Co-parenting with an ex-spouse presents big challenges when it comes to ensuring children have the support they need. How do you help them stay balanced and healthy, rather than feeling “passed around” between two households?
Clarify your personal standards
Before thinking about how to co-parent, take time to understand what’s important to you. When it comes to raising your children, what are your “must haves”? What are your “would be nice to haves”? To identify these, imagine concrete situations, and work backwards from there. Would you let your kids eat sugary cereal for breakfast? Maybe once in a while, but not every day. Would you let them bike home from school? Only if they did so in good weather and wore their helmets and kneepads. Etc.
First, get familiar with your own concerns. Then you’ll be in a much stronger position to hash things out with the other parent.
Establish shared goals and priorities
Consistent co-parenting begins with a mutual agreement with your ex on your goals and priorities for the kids, along with agreed-upon rules and boundaries to match. This process may require compromise and give-and-take, but the goal here is for both households to have the same rules so the kids always know what to expect.
Present a united front
Once your shared goals are established, you and your ex must be united in enforcing your agreed boundaries so the children don’t feel tempted to play one parent against the other. If bedtime is 10:00 at Mom’s house, for example, it should be 10:00 at Dad’s house. If step-parents or other partners are involved, they need to honor these ground rules, as well.
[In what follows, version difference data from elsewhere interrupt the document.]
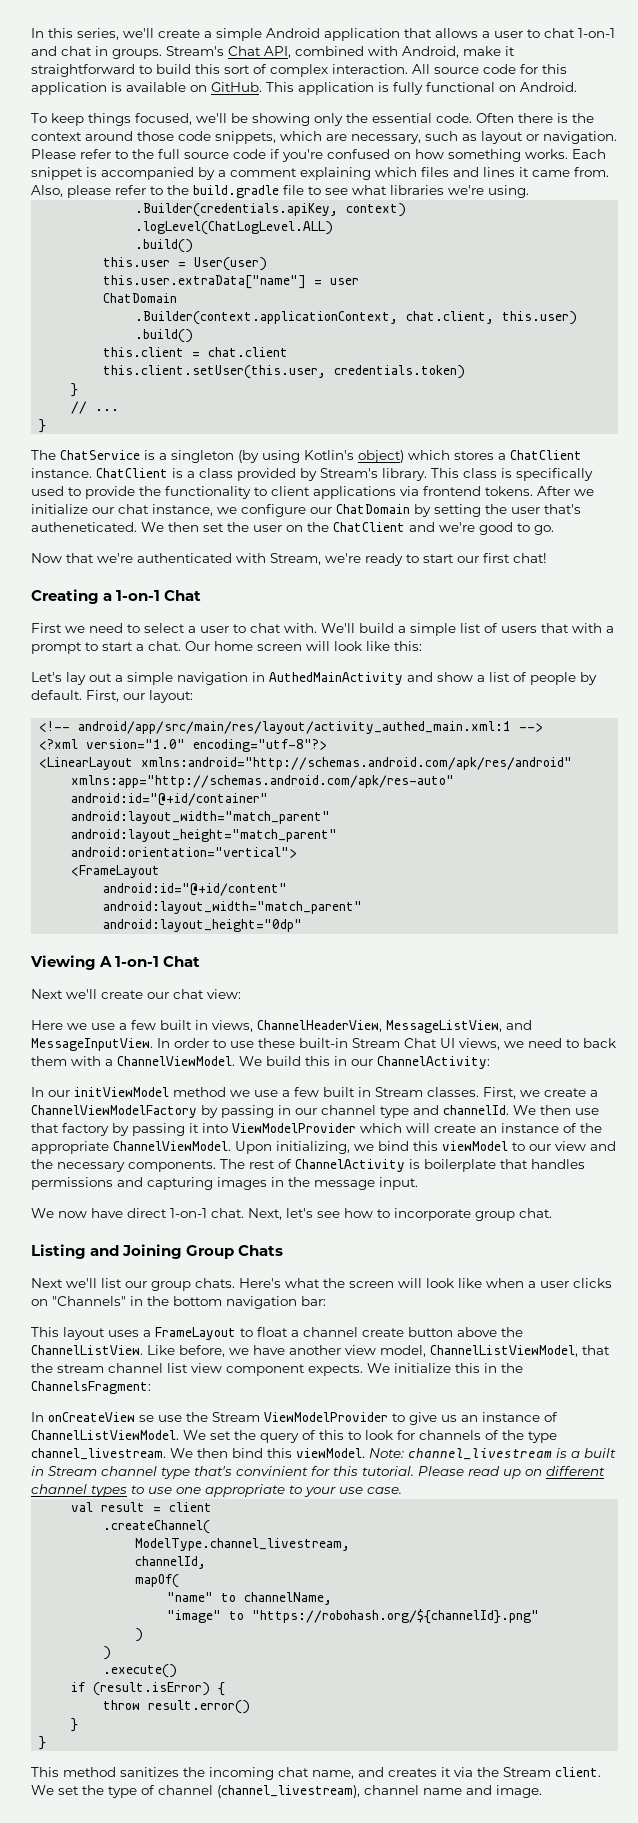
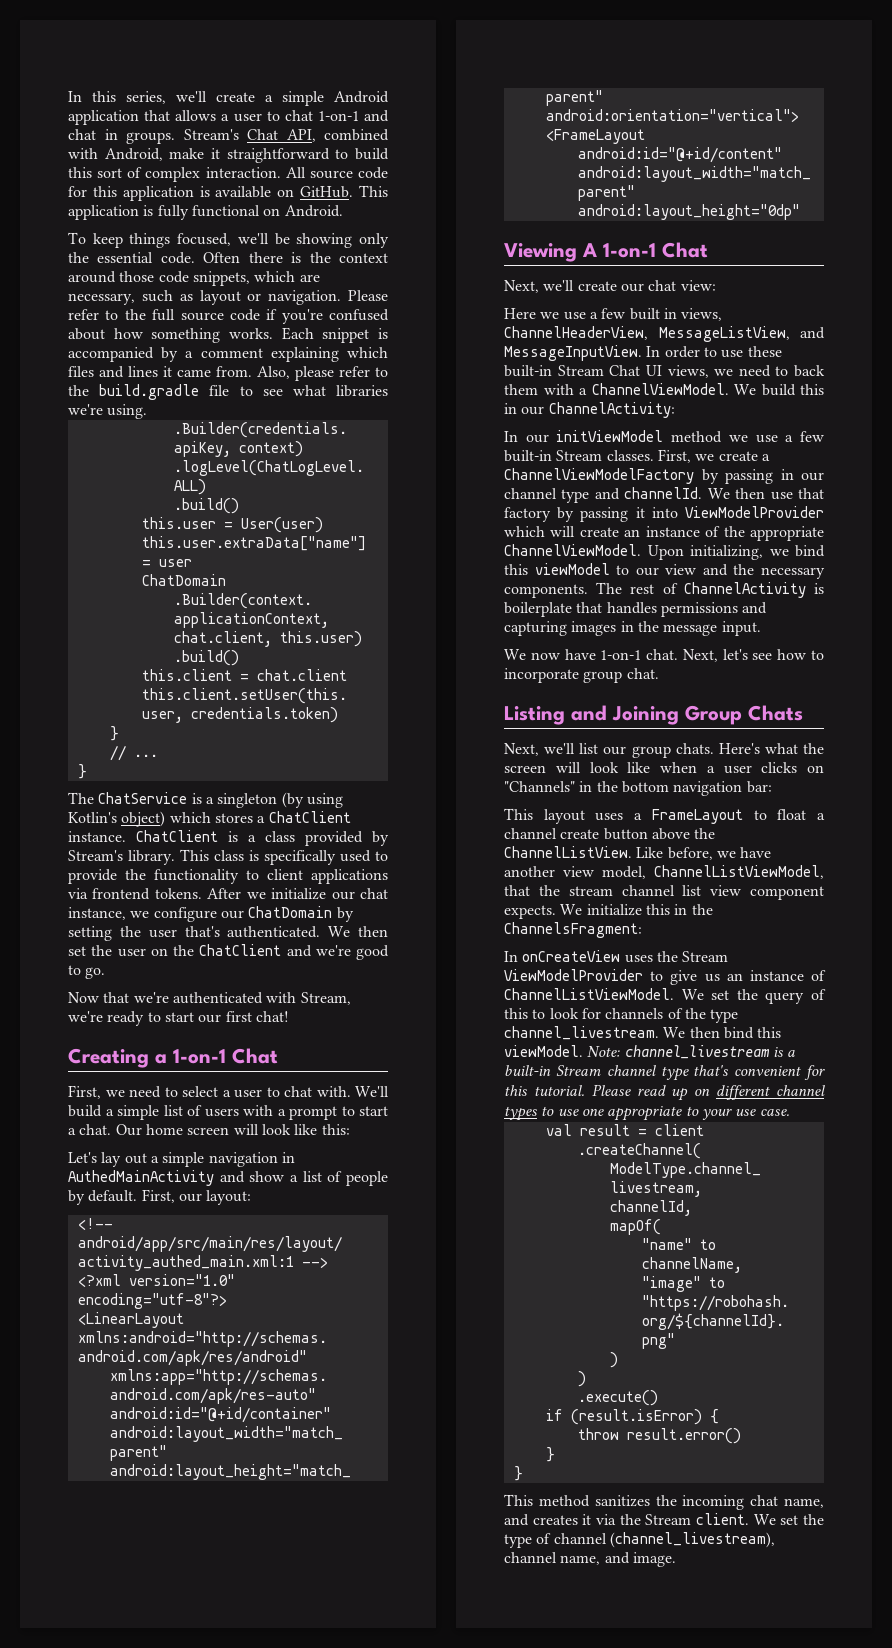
- Please refer to the full source code if you're confused on how something works.
+ Please refer to the full source code if you're confused about how something works.
- After we initialize our chat instance, we configure our ChatDomain by setting the user that's autheneticated.
+ After we initialize our chat instance, we configure our ChatDomain by setting the user that's authenticated.
- First we need to select a user to chat with.
+ First, we need to select a user to chat with.
- We'll build a simple list of users that with a prompt to start a chat.
+ We'll build a simple list of users with a prompt to start a chat.
- Next we'll create our chat view:
+ Next, we'll create our chat view:
- In our initViewModel method we use a few built in Stream classes.
+ In our initViewModel method we use a few built-in Stream classes.
- We now have direct 1-on-1 chat.
+ We now have 1-on-1 chat.
- Next we'll list our group chats.
+ Next, we'll list our group chats.
- In onCreateView se use the Stream ViewModelProvider to give us an instance of ChannelListViewModel.
+ In onCreateView uses the Stream ViewModelProvider to give us an instance of ChannelListViewModel.
- Note: channel_livestream is a built in Stream channel type that's convinient for this tutorial.
+ Note: channel_livestream is a built-in Stream channel type that's convenient for this tutorial.
- We set the type of channel (channel_livestream), channel name and image.
+ We set the type of channel (channel_livestream), channel name, and image.

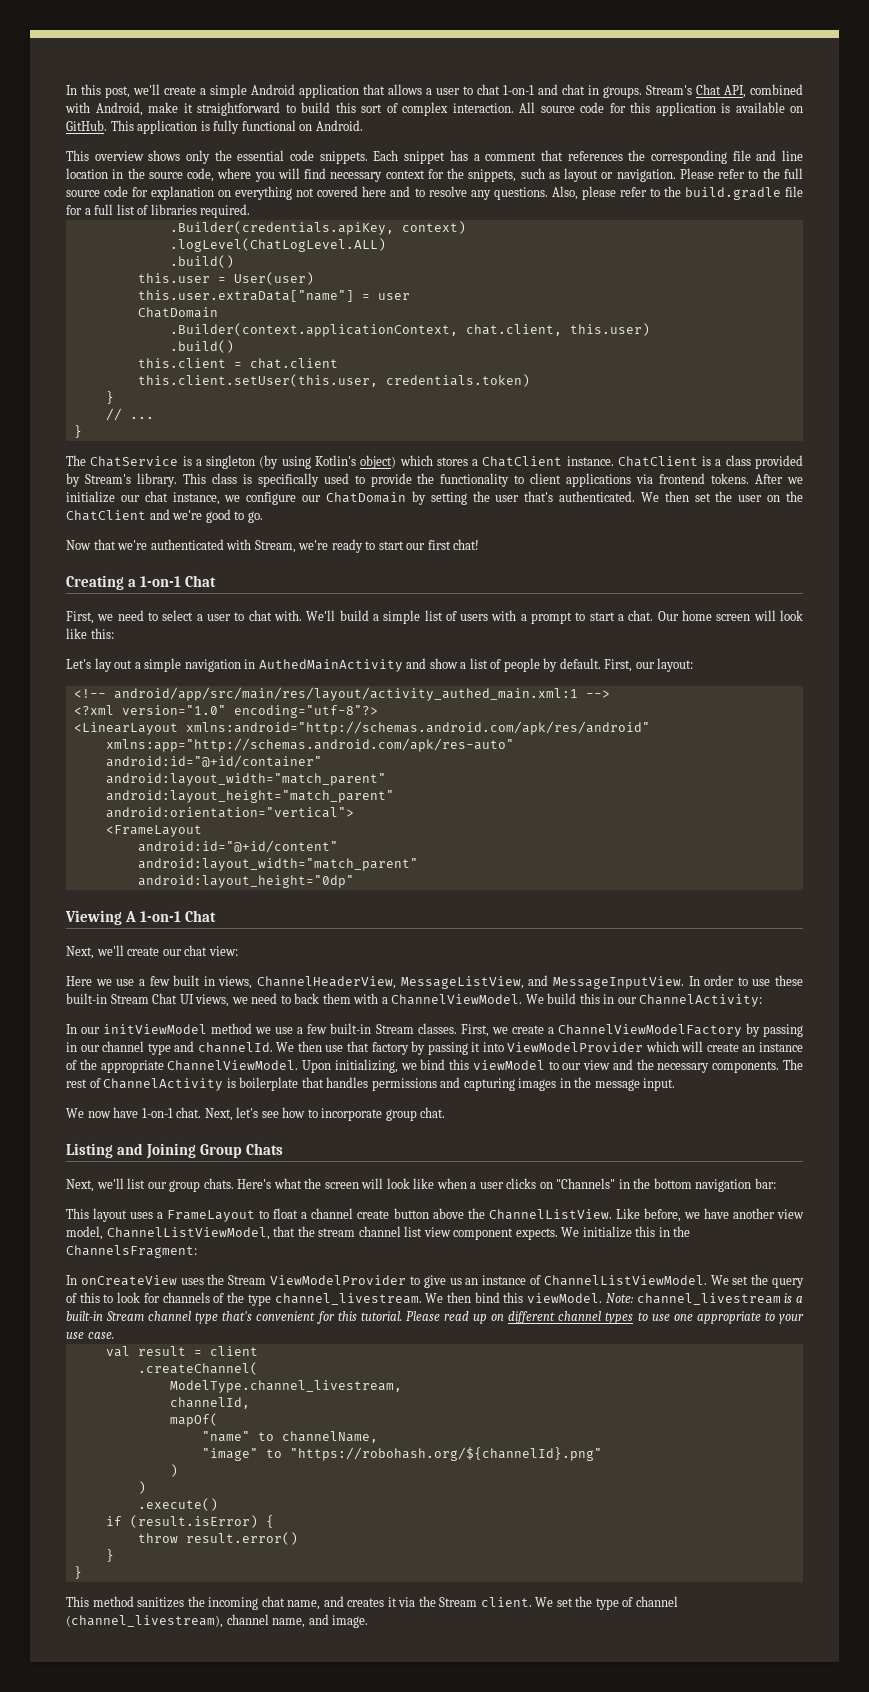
- In this series, we'll create a simple Android application that allows a user to chat 1-on-1 and chat in groups.
+ In this post, we'll create a simple Android application that allows a user to chat 1-on-1 and chat in groups.
- To keep things focused, we'll be showing only the essential code. Often there is the context around those code snippets, which are necessary, such as layout or navigation.
+ This overview shows only the essential code snippets. Each snippet has a comment that references the corresponding file and line location in the source code, where you will find necessary context for the snippets, such as layout or navigation.
- Please refer to the full source code if you're confused about how something works. Each snippet is accompanied by a comment explaining which files and lines it came from.
+ Please refer to the full source code for explanation on everything not covered here and to resolve any questions.
- Also, please refer to the build.gradle file to see what libraries we're using.
+ Also, please refer to the build.gradle file for a full list of libraries required.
Attend important events, together if possible
Both parents should be diligent to attend important events like school plays, recitals, soccer games, etc. You don’t necessarily have to sit together, but be in attendance as often as possible, or at the very least provide equal time. The children should never feel like one parent is there for them more consistently than the other.
In an intriguing study published in 2015 in the Journal Of Epidemiology And Community Health, researchers found that “Children… in joint physical custody… report better psychosomatic health than children living mostly or only with one parent.” In other words, perhaps children physically benefit from splitting time.
However, take this research with a grain of salt. It just shows an association. Perhaps something unrelated to co-parenting strategies (e.g. economic status) can explain this apparent health advantage for children.
Co-parenting children between two households is never an easy task, but when you commit to be consistent and present, there’s no reason your kids can’t thrive.